## GOAL OF THE EXERCISE
Down to the last word, output the records below, skipping any images.

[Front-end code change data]
◇ ◇ ◇ ◇ ◇

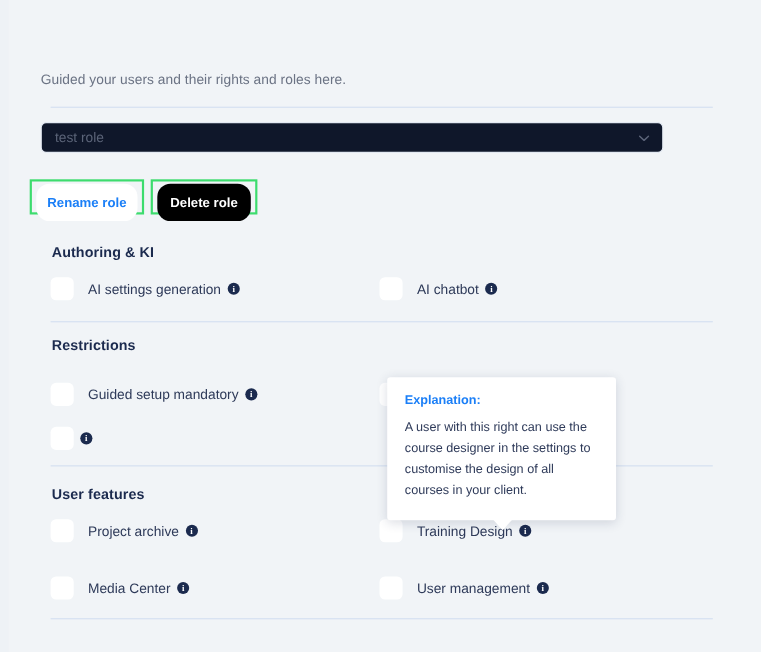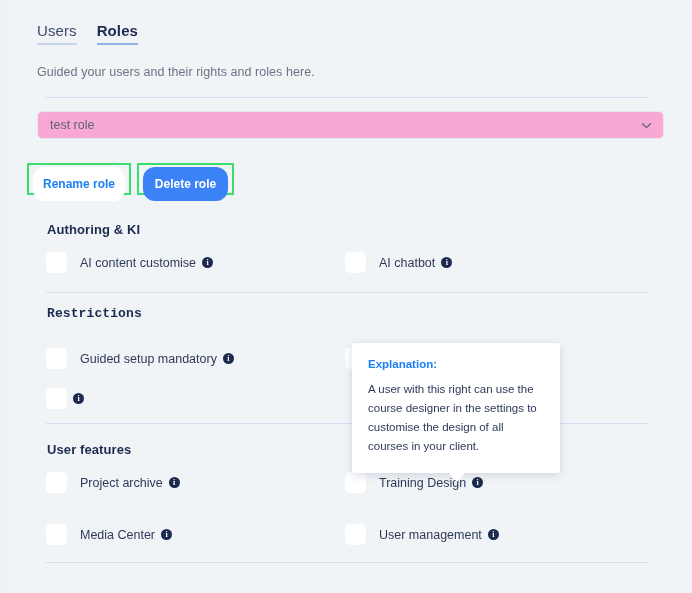--- a/index.html
+++ b/index.html
@@ -242,10 +242,6 @@
 
 <div class="page">
 
-  <div class="tabs">
-    <div class="tab tab-inactive">Users</div>
-    <div class="tab tab-active">Roles</div>
-  </div>
 
   <div class="subtitle">Guided your users and their rights and roles here.</div>
 

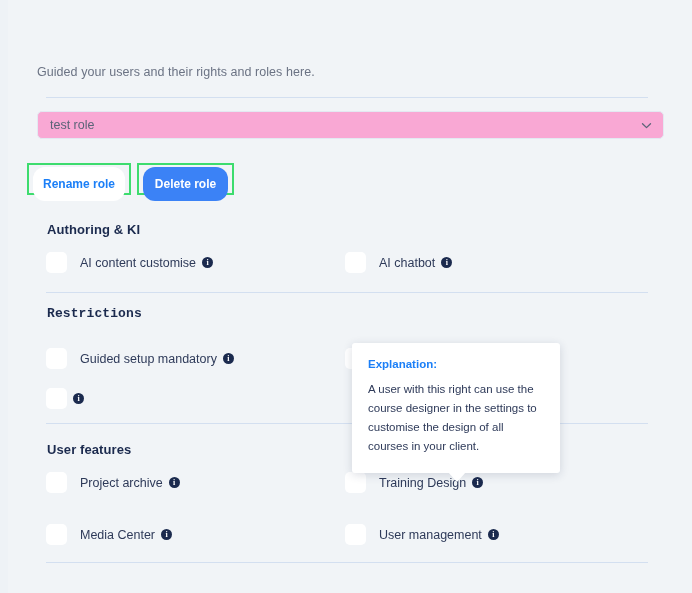--- a/index.html
+++ b/index.html
@@ -85,8 +85,8 @@
   .role-select {
     position: absolute;
     left: 37px; top: 111px;
-    width: 627px; height: 28px;
-    background: #f9a8d4;
+    width: 566px; height: 28px;
+    background: #0f172a;
     border: 1px solid #e3e9f2;
     border-radius: 5px;
     display: flex;

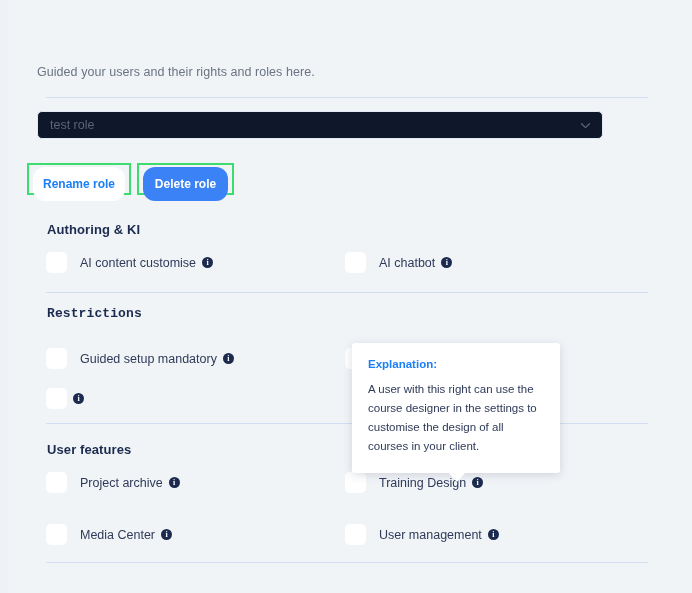--- a/index.html
+++ b/index.html
@@ -138,7 +138,7 @@
   }
   .btn-delete {
     left: 143px; top: 167px; width: 85px;
-    background: #3b82f6;
+    background: #000000;
     color: #ffffff;
   }
 

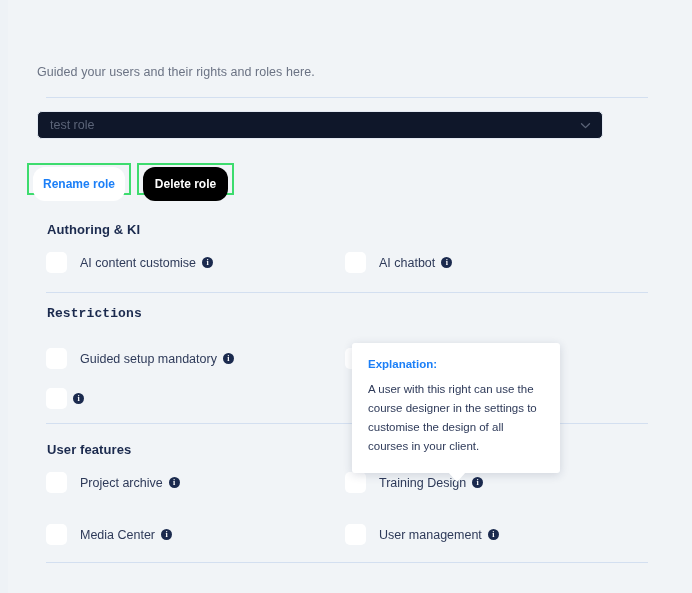--- a/index.html
+++ b/index.html
@@ -267,7 +267,7 @@
 
   <div class="perm col-left r1">
     <span class="cbox"></span>
-    <span class="plabel">AI content customise</span>
+    <span class="plabel">AI settings generation</span>
     <span class="info">i</span>
   </div>
 

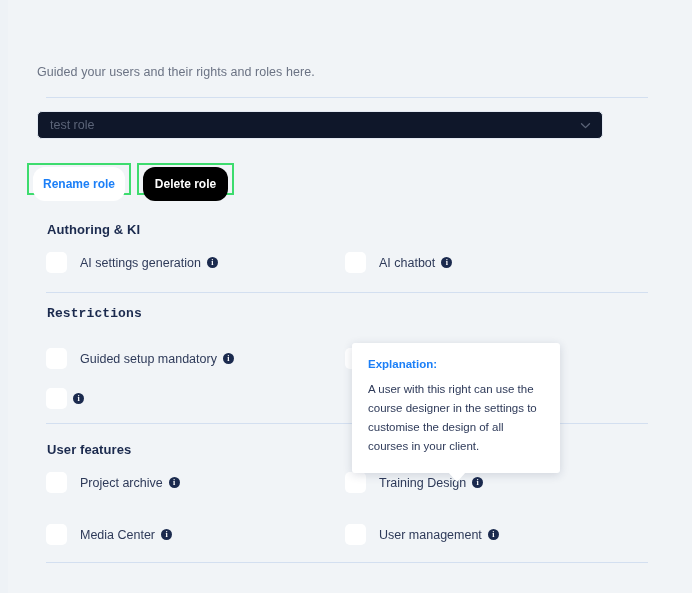--- a/index.html
+++ b/index.html
@@ -152,7 +152,7 @@
     letter-spacing: .1px;
   }
   .st-1 { top: 222px; }
-  .st-2 { top: 306px; font-family: Liberation Mono, monospace; }
+  .st-2 { top: 306px; }
   .st-3 { top: 442px; }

◇ ◇ ◇ ◇ ◇

## SOLVED EXERCISE
--- a/index.html
+++ b/index.html
@@ -242,10 +242,6 @@
 
 <div class="page">
 
-  <div class="tabs">
-    <div class="tab tab-inactive">Users</div>
-    <div class="tab tab-active">Roles</div>
-  </div>
 
   <div class="subtitle">Guided your users and their rights and roles here.</div>
 

--- a/index.html
+++ b/index.html
@@ -85,8 +85,8 @@
   .role-select {
     position: absolute;
     left: 37px; top: 111px;
-    width: 627px; height: 28px;
-    background: #f9a8d4;
+    width: 566px; height: 28px;
+    background: #0f172a;
     border: 1px solid #e3e9f2;
     border-radius: 5px;
     display: flex;

--- a/index.html
+++ b/index.html
@@ -138,7 +138,7 @@
   }
   .btn-delete {
     left: 143px; top: 167px; width: 85px;
-    background: #3b82f6;
+    background: #000000;
     color: #ffffff;
   }
 

--- a/index.html
+++ b/index.html
@@ -267,7 +267,7 @@
 
   <div class="perm col-left r1">
     <span class="cbox"></span>
-    <span class="plabel">AI content customise</span>
+    <span class="plabel">AI settings generation</span>
     <span class="info">i</span>
   </div>
 

--- a/index.html
+++ b/index.html
@@ -152,7 +152,7 @@
     letter-spacing: .1px;
   }
   .st-1 { top: 222px; }
-  .st-2 { top: 306px; font-family: Liberation Mono, monospace; }
+  .st-2 { top: 306px; }
   .st-3 { top: 442px; }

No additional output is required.